A LANDSCAPE UPSIDE DOWN
In
Night at Stage
we encounter an indefinable landscape. The clash between the fierce abstract strokes and the concrete reality of the chairs creates an odd and ambivalent whole. It is as if we are witnesses to a story which has yet to really begin.
The borderline between actual subjects and what are merely blobs of paint is fluid in John Kørner’s paintings, radically opening up the pictures for interpretation. In
Night at Stage
the red circular shape on the sky could be seen as an evening sun but it may just be an accidental stroke. The same effect happens in the paintings’ missing subjects or “empty seats”: Where a human figure with a hat is missing its head or a row of seats is empty, the viewer must supply the rest of the painting.
As suggested by the title
Night at Stage
, the chairs could be regarded as audience seats. However, where the stage ought to be the view is blocked by a black blot hovering over the centre of the painting. In its middle a red and a black sun are glimpsed, schematic as a children’s drawing. Perhaps this black fog is very concretely the night, fallen from the sky and having captured the picture’s stage with its darkness? Any reasonable explanation finds itself defeated in the trippy fantasy world of the picture.
MAGIC REALISM
Classical landscape painting, as seen in 17th and 18th century genre pictures, was anchored in a realist tradition. They often depicted specific geographic locations. However, in Kørner’s paintings, the landscape is an alternative imaginary world.

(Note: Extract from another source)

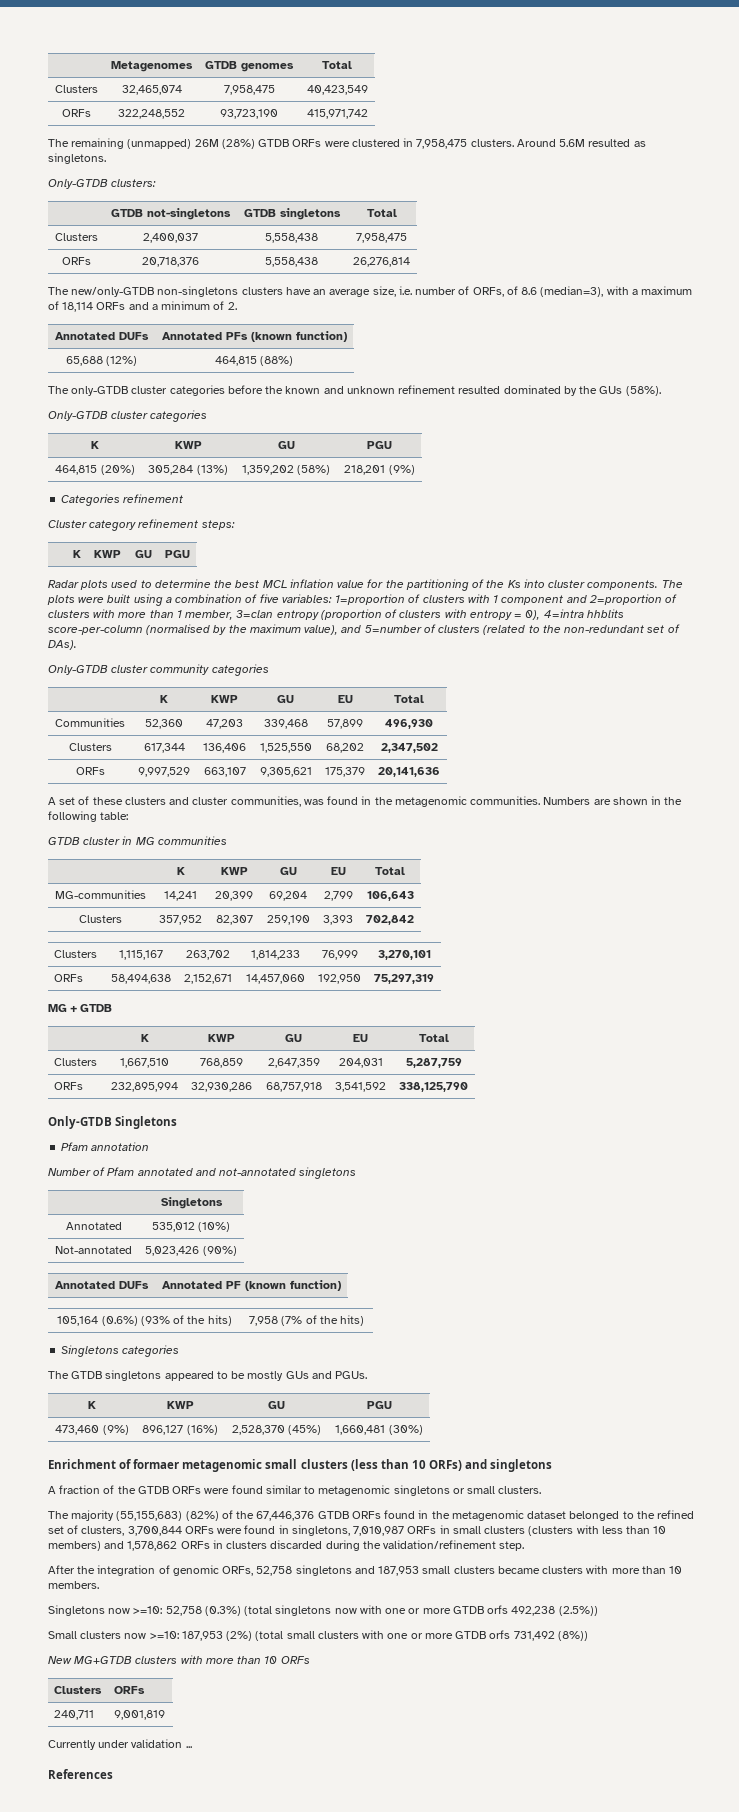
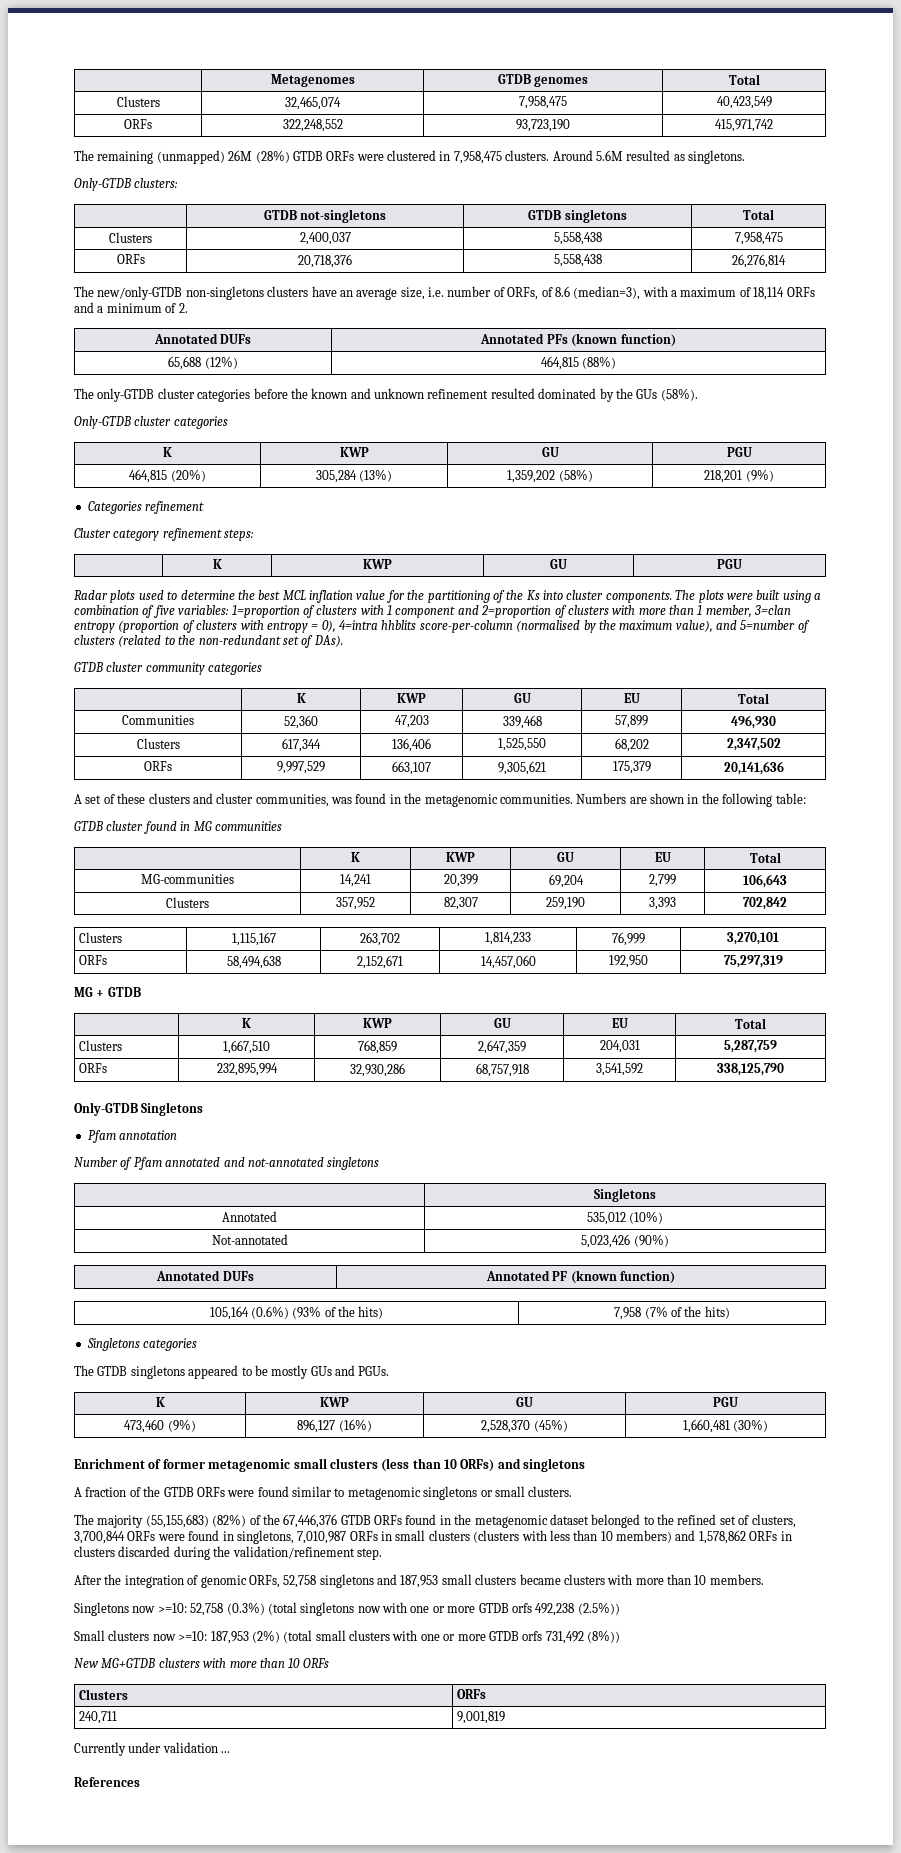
[48,665,108,675] Only-GTDB -> [74,662,103,672] GTDB
(121, 841) none -> [143,821,177,834] found
[133,1459,180,1469] formaer -> [162,1459,205,1469] former

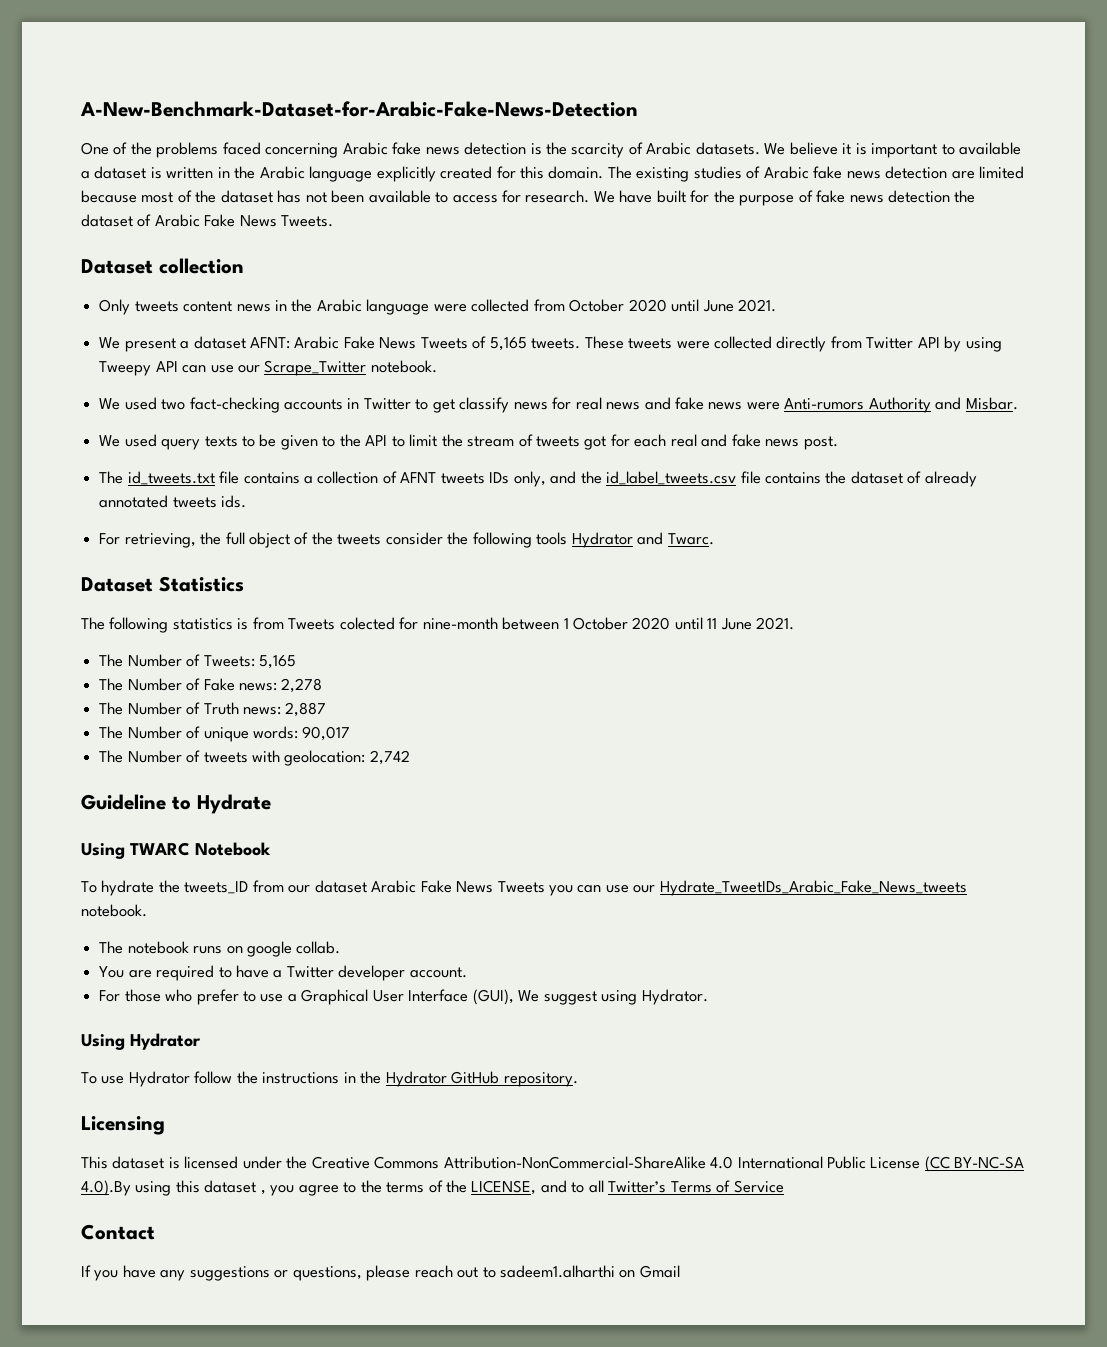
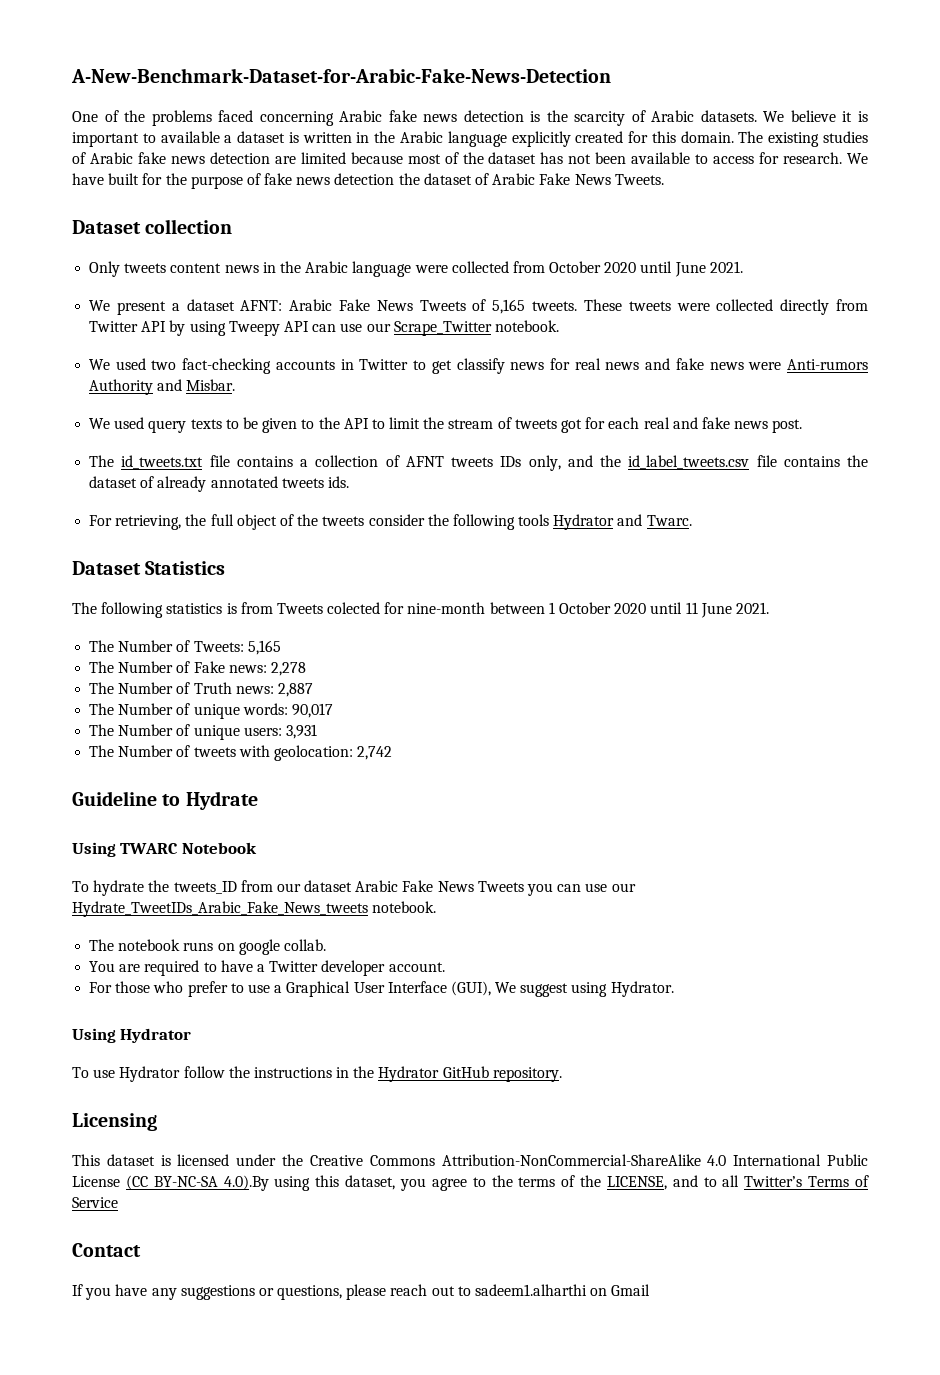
(351, 733) none -> [89,724,317,740] // The Number of unique users: 3,931
[204,1180,266,1195] dataset , -> [345,1175,396,1190] dataset,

Yet Kørner’s psychedelic colours and fantastic subjects are always rooted in reality. Like the chairs in Night at Stage his paintings often contain recognisable everyday elements such as ships, bicycles, offices, banks, post offices and modern engineering.
Kørner’s paintings create a form of magic realism, displacing fragments of the familiar reality into another sphere where poetry and creative chaos reign. Thus they celebrate art’s illogical and fanciful aspects as a contrast to an otherwise rationalised reality. In this respect Kørner’s art continues the tribute to the imagination and creativity that
Asger Jorn
pursued in the 1960s with a basis in the
Fluxus movement
.
Kørner states: “I want to seduce the audience with this poetic language which signals another state, another world that you can indulge in with dreams and interpretations. That is not a direct product of this world.”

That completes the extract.